La spermidine alimentaire vaut-elle un complément alimentaire ?
Aucune étude n'a encore comparé directement la spermidine alimentaire aux compléments, et pour ces derniers, on ignore si la molécule atteint vraiment le sang en quantité suffisante. Si tu veux augmenter ton apport en spermidine, miser sur des aliments riches en spermidine, comme le germe de blé et les légumineuses, reste le choix le plus logique à ce jour.
La spermidine d'origine alimentaire est associée, dans des études observationnelles, à une pression artérielle plus basse, moins de maladies cardiovasculaires et de meilleures performances cognitives à un âge avancé. Ces associations sont encourageantes, mais elles ne prouvent pas que la spermidine en soit la cause. Les aliments comme le germe de blé, les champignons et les légumineuses apportent la spermidine avec des dizaines d'autres composés, ce qui rend très difficile l'identification du facteur réellement actif.

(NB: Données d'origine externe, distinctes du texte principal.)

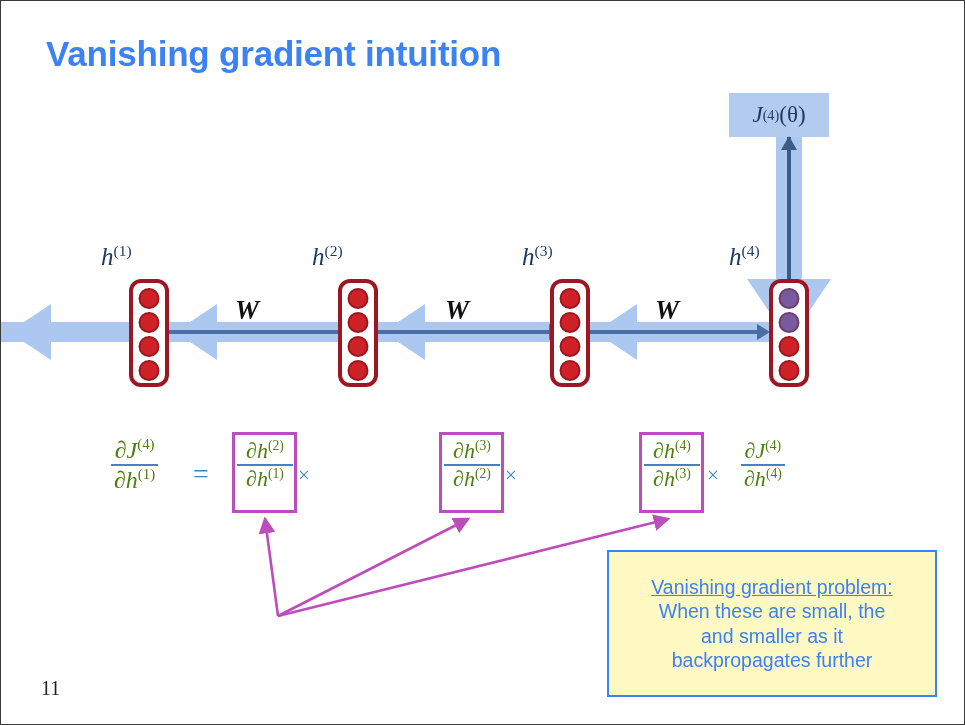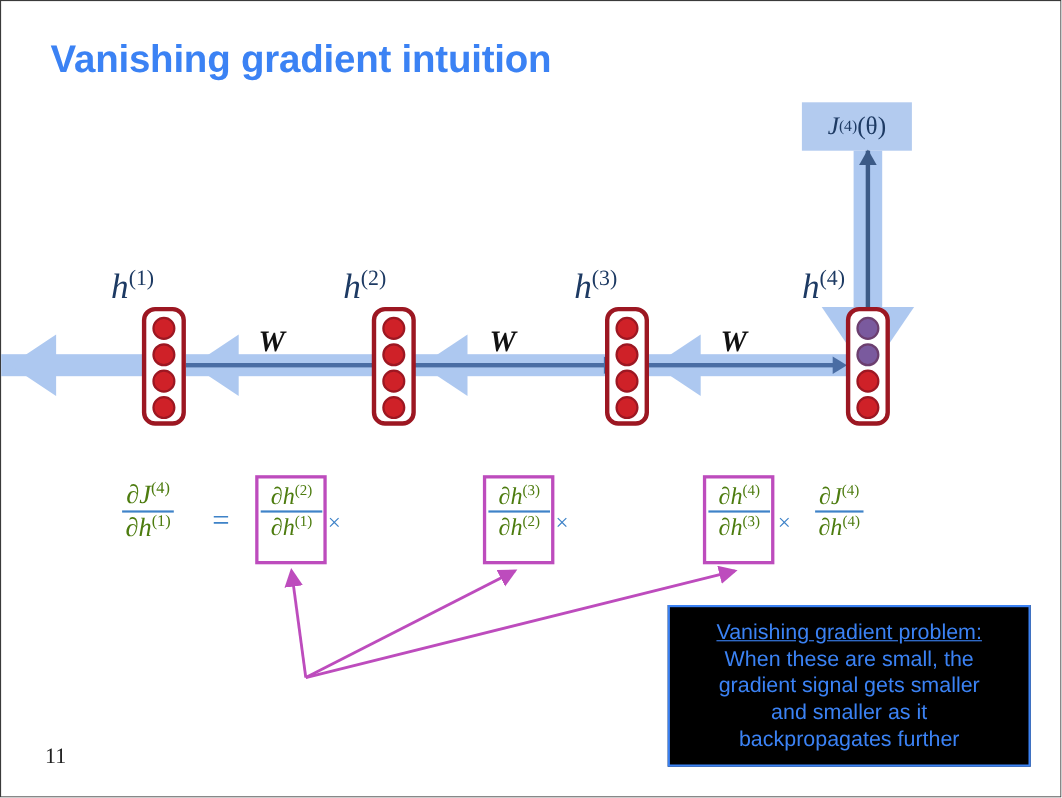--- a/index.html
+++ b/index.html
@@ -72,7 +72,7 @@
   .hcol .dot.d3{top:77px;}
   .hcol .dot.shaded{background:#7a5a9e;border-color:#6c3f6f;}
   .hlabel{
-    position:absolute;font-size:32px;z-index:8;font-family:Liberation Serif, serif;
+    position:absolute;font-size:25px;z-index:8;font-family:Liberation Serif, serif;
   }
   
   .hbar{

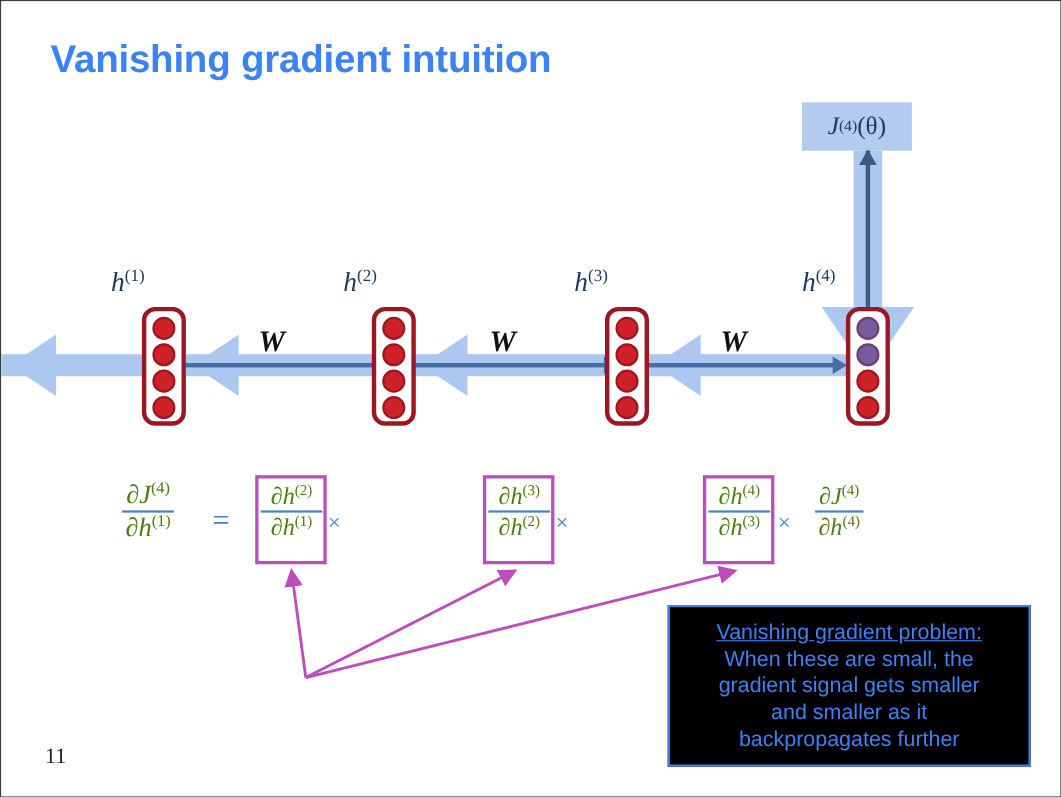--- a/index.html
+++ b/index.html
@@ -134,7 +134,7 @@
   
   #callout{
     position:absolute;left:606px;top:549px;width:330px;height:147px;
-    border:2px solid #3b82f4;background:#000000;box-sizing:border-box;
+    border:2px solid #3b82f4;background:#fef9c3;box-sizing:border-box;
     display:flex;flex-direction:column;align-items:center;justify-content:center;
     color:#3b82f4;font-family:"Liberation Sans",sans-serif;font-size:19.5px;
     line-height:1.24;text-align:center;z-index:9;

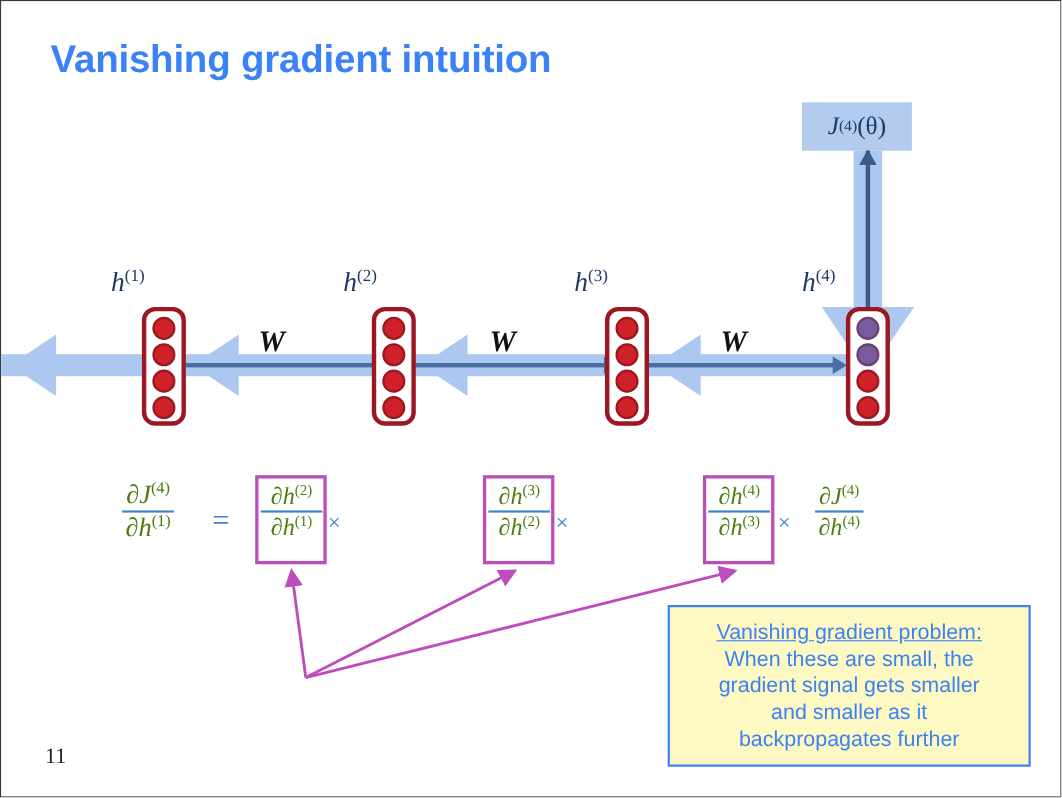--- a/index.html
+++ b/index.html
@@ -279,7 +279,6 @@
   <div id="callout">
     <div class="hd">Vanishing gradient problem:</div>
     <div>When these are small, the</div>
-    <div>gradient signal gets smaller</div>
     <div>and smaller as it</div>
     <div>backpropagates further</div>
   </div>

Le point d'interrogation majeur concernant les compléments alimentaires est leur absorption sanguine. Dans une petite étude portant sur cinq hommes en bonne santé, la concentration de spermidine dans le sang n'a pas augmenté de façon mesurable après la prise d'un complément. C'est un signal sérieux : si la molécule n'atteint pas le sang, on peut douter qu'elle agisse dans les tissus. La même étude a bien observé une réduction de certains marqueurs inflammatoires, mais le complément contenait plusieurs substances à la fois, ce qui empêche d'en attribuer le mérite à la seule spermidine.
Des expériences animales montrent que la spermidine active l'autophagie, le mécanisme par lequel les cellules éliminent leurs propres déchets, et protège le cœur contre le vieillissement et l'hypertension. Ces résultats sont biologiquement cohérents et reproductibles, mais ils proviennent de modèles animaux. Rien ne prouve encore qu'un complément alimentaire puisse reproduire cet effet chez l'humain.
Un aspect souvent négligé : les bactéries intestinales produisent elles-mêmes de la spermidine. Certaines bactéries et levures la synthétisent dans le côlon et influencent ainsi la paroi intestinale. La possibilité de moduler ce microbiote par des probiotiques pour augmenter la production locale de spermidine n'a pas encore été étudiée de façon systématique chez l'humain.
Il n'existe tout simplement pas d'étude comparant directement spermidine alimentaire et compléments. Les synthèses de la littérature concluent que des essais cliniques plus larges et mieux conçus sont nécessaires pour établir la biodisponibilité, l'efficacité et le dosage optimal. La spermidine est considérée comme sûre à ce stade, mais des données formelles issues de grandes études font encore défaut.
Aucune étude comparative directe disponible. Les données reposent sur des études observationnelles humaines, une petite étude pilote (n=5) sur les compléments, des expériences animales et des synthèses de la littérature. Le nombre total de participants dans les études humaines reste très limité.